Instead, it got used to break a lot of cutter bits – the learning curve to CNC-ability is strewn with such things, everyone discovers.
The steam ran out a little as I discovered that using CNC router software is not as straight-forward as 3D printing software (and that is not simple either), and also because it quickly became evident that there is an awful lot of slack and flexibility in the x-axis (side-to-side), and slack including nodding in the z-axis (up-and-down). The y-axis (front-to-back) is pretty good.
An 1810 router is the little brother of the popular 3018 size See more about router sizes here
A renewed need to make some pcbs re-ignited interest in the router, so I have had a go at making a z-axis mock-op (above).
At the moment, the rails (so carefully cleaned) are binding unpleasantly once all the screws are tightened.
I am particularly pleased with making the motor-mount in two parts, using the motor as a stressed component, to allow cooling air to get to around motor (and make space for a possible fan).

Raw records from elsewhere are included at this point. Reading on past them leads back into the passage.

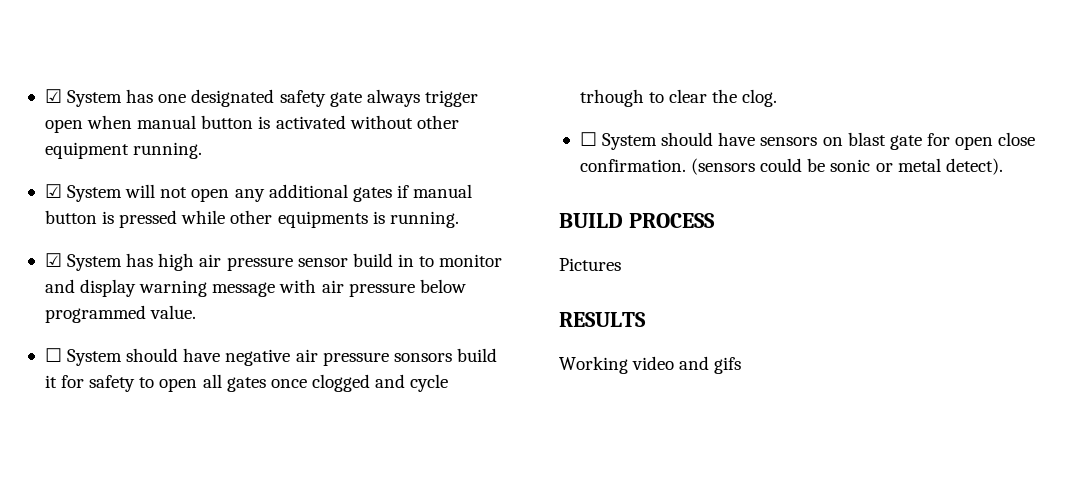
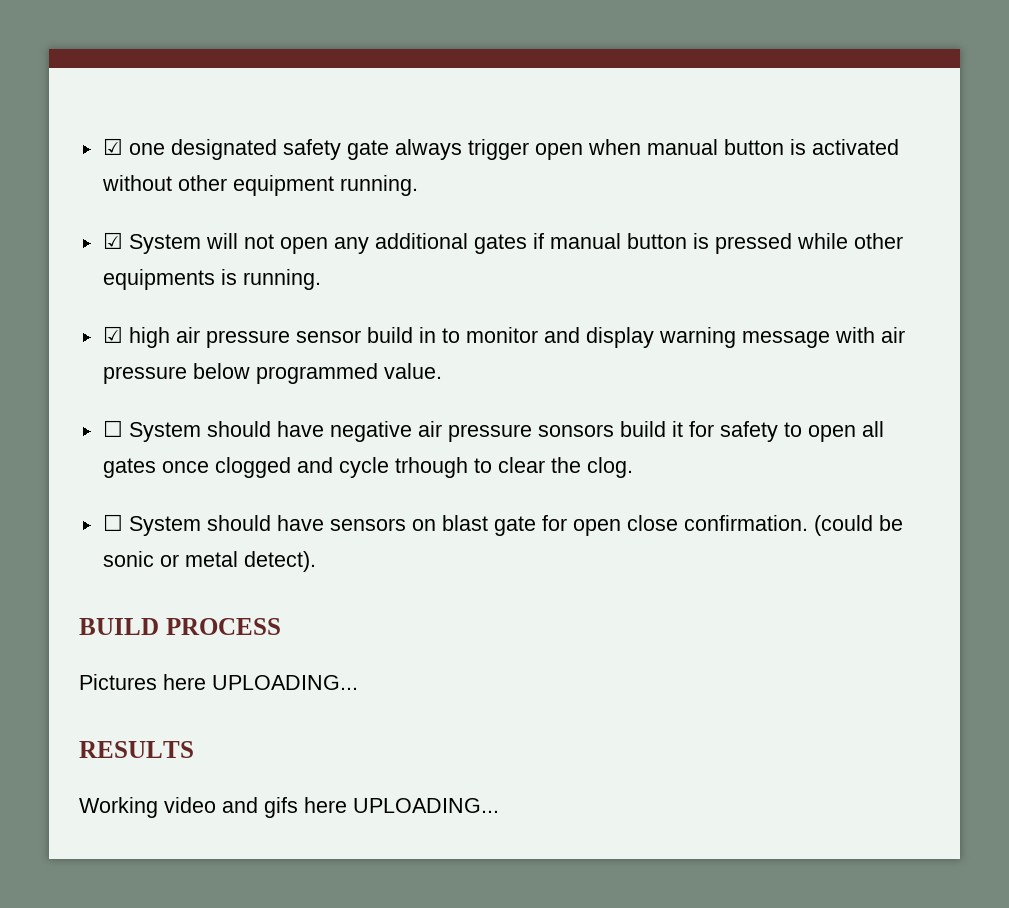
- ☑ System has one designated safety gate always trigger open when manual button is activated without other equipment running.
+ ☑ one designated safety gate always trigger open when manual button is activated without other equipment running.
- ☑ System has high air pressure sensor build in to monitor and display warning message with air pressure below programmed value.
+ ☑ high air pressure sensor build in to monitor and display warning message with air pressure below programmed value.
- (sensors could be sonic or metal detect).
+ (could be sonic or metal detect).
- Pictures
+ Pictures here UPLOADING...
- Working video and gifs
+ Working video and gifs here UPLOADING...

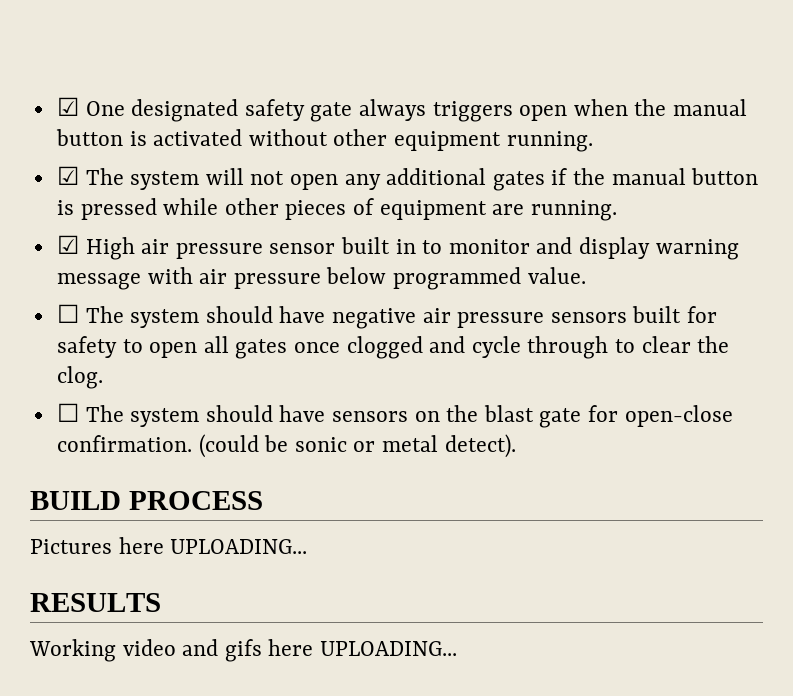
- ☑ one designated safety gate always trigger open when manual button is activated without other equipment running.
+ ☑ One designated safety gate always triggers open when the manual button is activated without other equipment running.
- ☑ System will not open any additional gates if manual button is pressed while other equipments is running.
- ☑ high air pressure sensor build in to monitor and display warning message with air pressure below programmed value.
+ ☑ The system will not open any additional gates if the manual button is pressed while other pieces of equipment are running.
+ ☑ High air pressure sensor built in to monitor and display warning message with air pressure below programmed value.
- ☐ System should have negative air pressure sonsors build it for safety to open all gates once clogged and cycle trhough to clear the clog.
+ ☐ The system should have negative air pressure sensors built for safety to open all gates once clogged and cycle through to clear the clog.
- ☐ System should have sensors on blast gate for open close confirmation.
+ ☐ The system should have sensors on the blast gate for open-close confirmation.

BTW, this is the very nice Longdaio 250W brushless dc spindle motor, that I bought with control electronics and a psu over a year ago.

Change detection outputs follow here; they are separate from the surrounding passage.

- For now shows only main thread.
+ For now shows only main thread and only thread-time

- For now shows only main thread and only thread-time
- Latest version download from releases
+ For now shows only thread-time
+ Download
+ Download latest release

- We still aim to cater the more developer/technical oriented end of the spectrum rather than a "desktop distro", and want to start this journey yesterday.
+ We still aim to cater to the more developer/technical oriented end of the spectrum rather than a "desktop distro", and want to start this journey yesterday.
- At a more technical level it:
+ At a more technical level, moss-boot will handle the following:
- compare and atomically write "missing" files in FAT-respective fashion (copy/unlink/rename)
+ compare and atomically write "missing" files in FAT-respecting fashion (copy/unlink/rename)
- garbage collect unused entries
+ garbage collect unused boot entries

Vertical movement is through an 8mm lead screw (not in the photo), with threads printed directly into the plastic (then tapped for precision) of the two mounts. Any backlash that develops can be removed by moving one of the clamps up or down the motor slightly – another cunning feature, I feel.
At the moment, the plastic is PLA – which is only good for operation up to about 50°C, but is one of the more rigid printable plastics. Carbon fibre-infused PETg would be more temperature resistant, but only a tiny bit more rigid.
As far as I can calculate, if I make the back support from 10mm thick PLA, it will be as stiff at 3mm aluminium (I am no mechanical engineer, please put me straight in the comments if you know this to be wrong).
Anyway, forces are not high, I just want to get the obvious slop out and make some crisp pcbs.